**EXERCISE DIRECTIONS**
Each line below that holds the word "plain" counts toward the answer; reply with the total number only.

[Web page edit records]
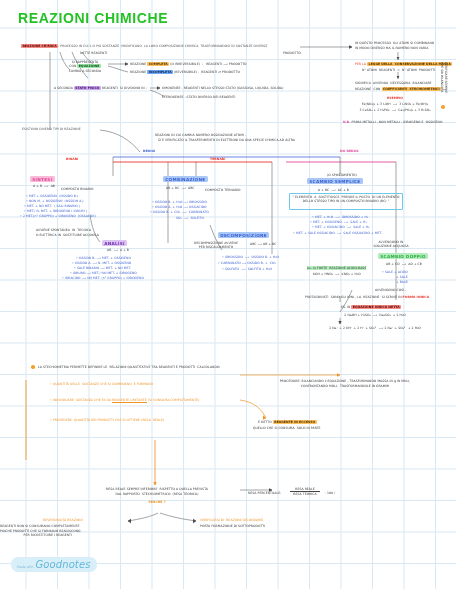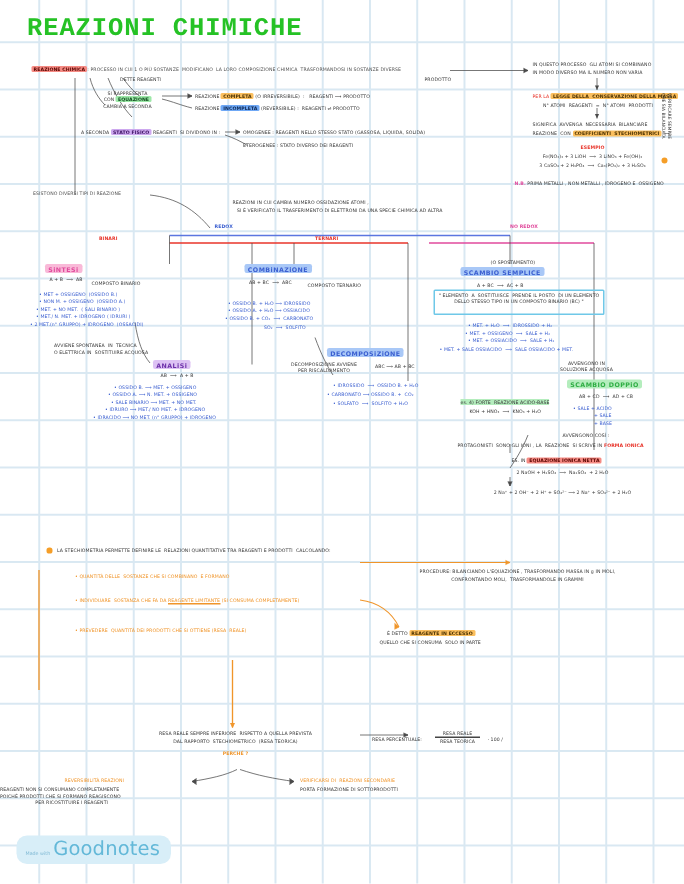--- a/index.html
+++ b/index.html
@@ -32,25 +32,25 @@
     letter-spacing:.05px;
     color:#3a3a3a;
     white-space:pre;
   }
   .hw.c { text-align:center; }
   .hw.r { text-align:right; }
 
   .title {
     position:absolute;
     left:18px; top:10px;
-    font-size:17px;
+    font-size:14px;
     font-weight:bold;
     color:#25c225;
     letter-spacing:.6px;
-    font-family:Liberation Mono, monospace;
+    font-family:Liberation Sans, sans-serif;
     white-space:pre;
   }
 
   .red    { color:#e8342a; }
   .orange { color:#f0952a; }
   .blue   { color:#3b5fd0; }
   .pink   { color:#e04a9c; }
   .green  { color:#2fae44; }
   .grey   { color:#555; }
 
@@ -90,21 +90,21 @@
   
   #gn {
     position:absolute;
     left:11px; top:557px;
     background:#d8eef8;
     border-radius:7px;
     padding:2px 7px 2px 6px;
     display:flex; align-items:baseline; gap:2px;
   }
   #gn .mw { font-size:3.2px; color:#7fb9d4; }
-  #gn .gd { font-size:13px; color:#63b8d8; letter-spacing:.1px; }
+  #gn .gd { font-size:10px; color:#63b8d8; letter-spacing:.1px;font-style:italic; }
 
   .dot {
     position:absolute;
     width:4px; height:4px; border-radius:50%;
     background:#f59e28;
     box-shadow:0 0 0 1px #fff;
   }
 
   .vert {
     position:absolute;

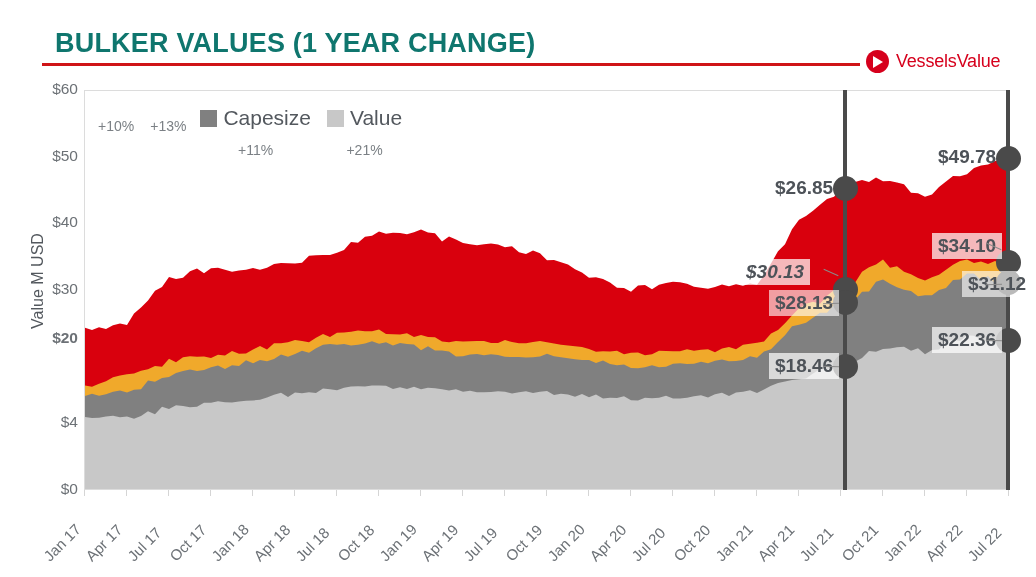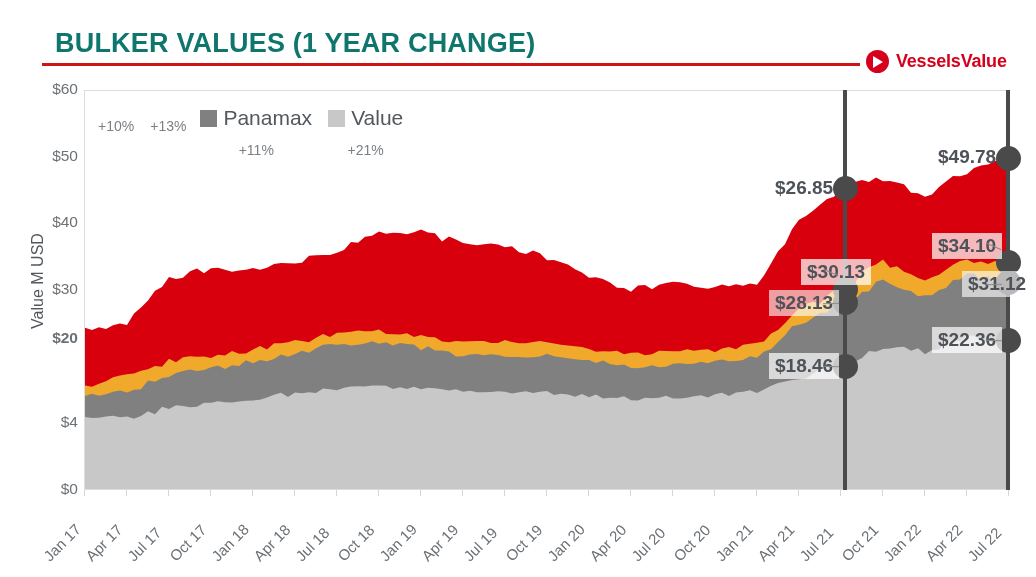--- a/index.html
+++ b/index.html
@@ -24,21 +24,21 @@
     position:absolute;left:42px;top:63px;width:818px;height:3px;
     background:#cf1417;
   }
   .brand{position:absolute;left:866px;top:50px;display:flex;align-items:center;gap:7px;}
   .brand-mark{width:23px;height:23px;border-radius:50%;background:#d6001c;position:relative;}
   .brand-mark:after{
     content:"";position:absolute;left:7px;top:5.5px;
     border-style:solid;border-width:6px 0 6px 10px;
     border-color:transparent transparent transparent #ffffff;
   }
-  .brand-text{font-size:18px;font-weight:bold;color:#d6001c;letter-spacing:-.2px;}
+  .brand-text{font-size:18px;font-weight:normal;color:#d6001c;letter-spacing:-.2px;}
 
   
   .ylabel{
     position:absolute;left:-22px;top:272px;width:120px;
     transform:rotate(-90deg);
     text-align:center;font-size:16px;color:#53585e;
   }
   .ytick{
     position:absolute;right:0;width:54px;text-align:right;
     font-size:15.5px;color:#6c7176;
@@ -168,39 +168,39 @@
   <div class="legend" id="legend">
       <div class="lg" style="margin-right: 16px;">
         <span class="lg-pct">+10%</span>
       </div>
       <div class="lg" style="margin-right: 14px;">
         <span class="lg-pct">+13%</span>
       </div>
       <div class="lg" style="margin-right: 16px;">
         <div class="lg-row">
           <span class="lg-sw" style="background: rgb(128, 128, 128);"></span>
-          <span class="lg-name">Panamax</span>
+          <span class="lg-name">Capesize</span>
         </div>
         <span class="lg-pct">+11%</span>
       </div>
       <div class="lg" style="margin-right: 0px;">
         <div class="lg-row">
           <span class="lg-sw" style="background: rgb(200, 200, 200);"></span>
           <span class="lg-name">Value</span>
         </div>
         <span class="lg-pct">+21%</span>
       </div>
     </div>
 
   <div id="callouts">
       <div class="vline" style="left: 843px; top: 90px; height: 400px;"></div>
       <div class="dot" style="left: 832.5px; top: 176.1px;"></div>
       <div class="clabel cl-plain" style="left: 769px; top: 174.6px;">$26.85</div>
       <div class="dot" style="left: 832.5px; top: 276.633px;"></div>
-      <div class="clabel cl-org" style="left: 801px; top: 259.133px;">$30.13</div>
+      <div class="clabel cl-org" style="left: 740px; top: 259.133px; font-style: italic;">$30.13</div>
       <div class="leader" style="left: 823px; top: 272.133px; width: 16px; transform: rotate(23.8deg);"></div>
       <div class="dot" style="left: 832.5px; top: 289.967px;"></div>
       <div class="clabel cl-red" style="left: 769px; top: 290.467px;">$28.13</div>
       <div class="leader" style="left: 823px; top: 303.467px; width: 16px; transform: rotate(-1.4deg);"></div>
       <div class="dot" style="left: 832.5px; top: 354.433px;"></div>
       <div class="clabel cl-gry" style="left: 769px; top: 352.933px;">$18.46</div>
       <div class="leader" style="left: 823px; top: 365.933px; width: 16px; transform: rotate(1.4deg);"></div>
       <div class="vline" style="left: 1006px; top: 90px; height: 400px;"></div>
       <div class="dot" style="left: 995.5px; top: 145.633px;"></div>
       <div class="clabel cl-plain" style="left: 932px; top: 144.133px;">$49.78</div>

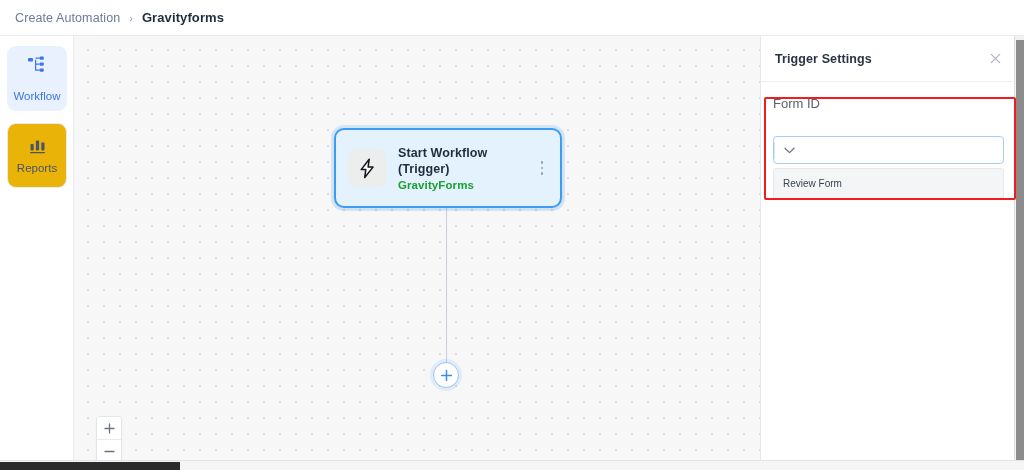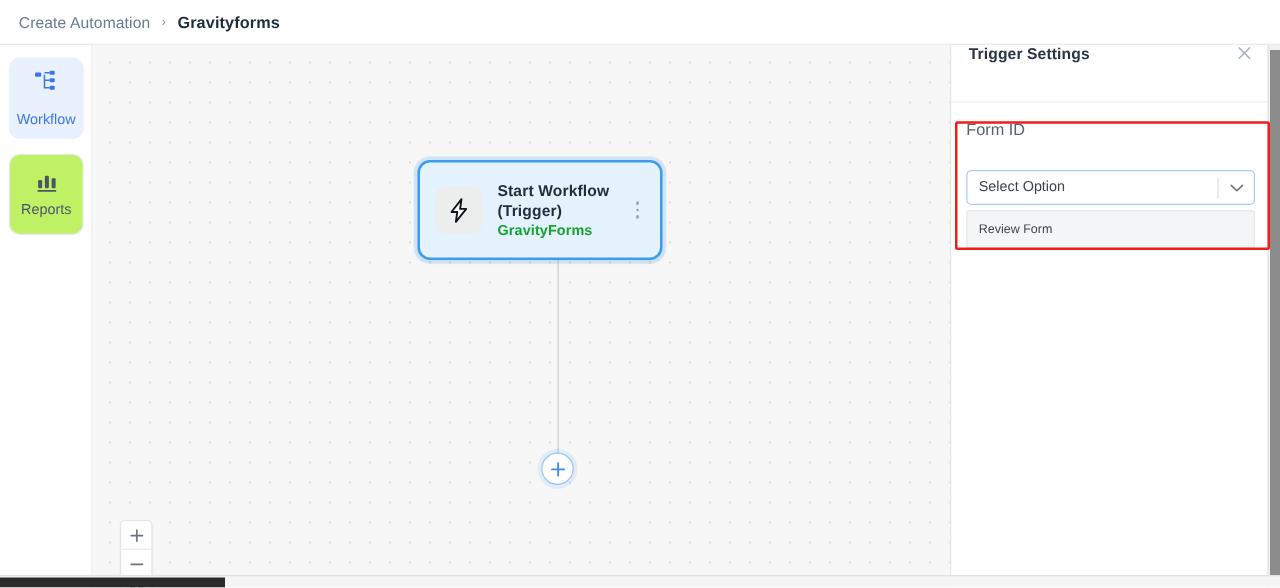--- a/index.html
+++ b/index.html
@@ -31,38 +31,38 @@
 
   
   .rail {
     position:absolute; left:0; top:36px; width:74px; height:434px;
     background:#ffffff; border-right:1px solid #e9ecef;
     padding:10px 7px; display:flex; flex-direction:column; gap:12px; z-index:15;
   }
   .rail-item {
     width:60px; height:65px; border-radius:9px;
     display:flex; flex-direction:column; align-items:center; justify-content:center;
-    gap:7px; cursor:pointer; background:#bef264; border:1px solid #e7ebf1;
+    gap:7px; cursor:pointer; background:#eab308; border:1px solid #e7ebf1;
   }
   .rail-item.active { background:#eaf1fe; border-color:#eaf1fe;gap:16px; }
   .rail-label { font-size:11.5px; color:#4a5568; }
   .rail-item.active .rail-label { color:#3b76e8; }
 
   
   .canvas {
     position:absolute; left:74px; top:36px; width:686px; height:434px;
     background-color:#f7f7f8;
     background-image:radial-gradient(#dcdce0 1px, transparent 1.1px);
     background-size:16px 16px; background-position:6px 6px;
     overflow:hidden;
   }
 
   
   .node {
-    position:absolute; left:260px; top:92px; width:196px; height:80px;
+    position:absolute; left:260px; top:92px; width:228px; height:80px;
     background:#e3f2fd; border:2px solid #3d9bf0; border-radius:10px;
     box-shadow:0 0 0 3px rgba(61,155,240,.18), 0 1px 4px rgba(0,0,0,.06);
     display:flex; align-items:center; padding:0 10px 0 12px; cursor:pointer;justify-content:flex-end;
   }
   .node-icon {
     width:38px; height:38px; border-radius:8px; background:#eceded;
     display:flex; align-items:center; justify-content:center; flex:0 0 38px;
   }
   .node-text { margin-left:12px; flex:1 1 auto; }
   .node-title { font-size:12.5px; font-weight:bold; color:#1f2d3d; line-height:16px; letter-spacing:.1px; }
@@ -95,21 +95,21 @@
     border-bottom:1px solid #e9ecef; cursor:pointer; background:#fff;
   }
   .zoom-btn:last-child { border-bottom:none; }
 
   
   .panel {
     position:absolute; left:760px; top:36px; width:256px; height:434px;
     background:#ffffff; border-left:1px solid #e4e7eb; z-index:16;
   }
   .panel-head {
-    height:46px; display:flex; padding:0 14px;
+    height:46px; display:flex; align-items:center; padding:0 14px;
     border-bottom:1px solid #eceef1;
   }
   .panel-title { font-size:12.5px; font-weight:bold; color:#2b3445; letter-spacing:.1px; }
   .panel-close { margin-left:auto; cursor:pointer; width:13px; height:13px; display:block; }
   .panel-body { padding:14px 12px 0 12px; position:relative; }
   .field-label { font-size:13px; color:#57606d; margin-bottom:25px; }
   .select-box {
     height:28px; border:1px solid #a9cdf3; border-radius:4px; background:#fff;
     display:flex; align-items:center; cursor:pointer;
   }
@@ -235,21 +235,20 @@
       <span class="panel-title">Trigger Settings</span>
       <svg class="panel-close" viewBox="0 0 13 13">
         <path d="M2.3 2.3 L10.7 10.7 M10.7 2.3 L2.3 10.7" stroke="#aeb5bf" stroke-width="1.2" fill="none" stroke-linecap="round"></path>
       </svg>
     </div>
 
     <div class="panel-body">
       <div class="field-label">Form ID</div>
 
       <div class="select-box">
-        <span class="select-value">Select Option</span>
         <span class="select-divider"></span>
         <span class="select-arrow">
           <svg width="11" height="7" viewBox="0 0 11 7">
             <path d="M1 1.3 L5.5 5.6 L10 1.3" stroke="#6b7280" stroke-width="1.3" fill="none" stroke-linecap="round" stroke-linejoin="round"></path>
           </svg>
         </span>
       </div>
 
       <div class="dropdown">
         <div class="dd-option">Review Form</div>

**ANSWER FOR THIS EXERCISE**
2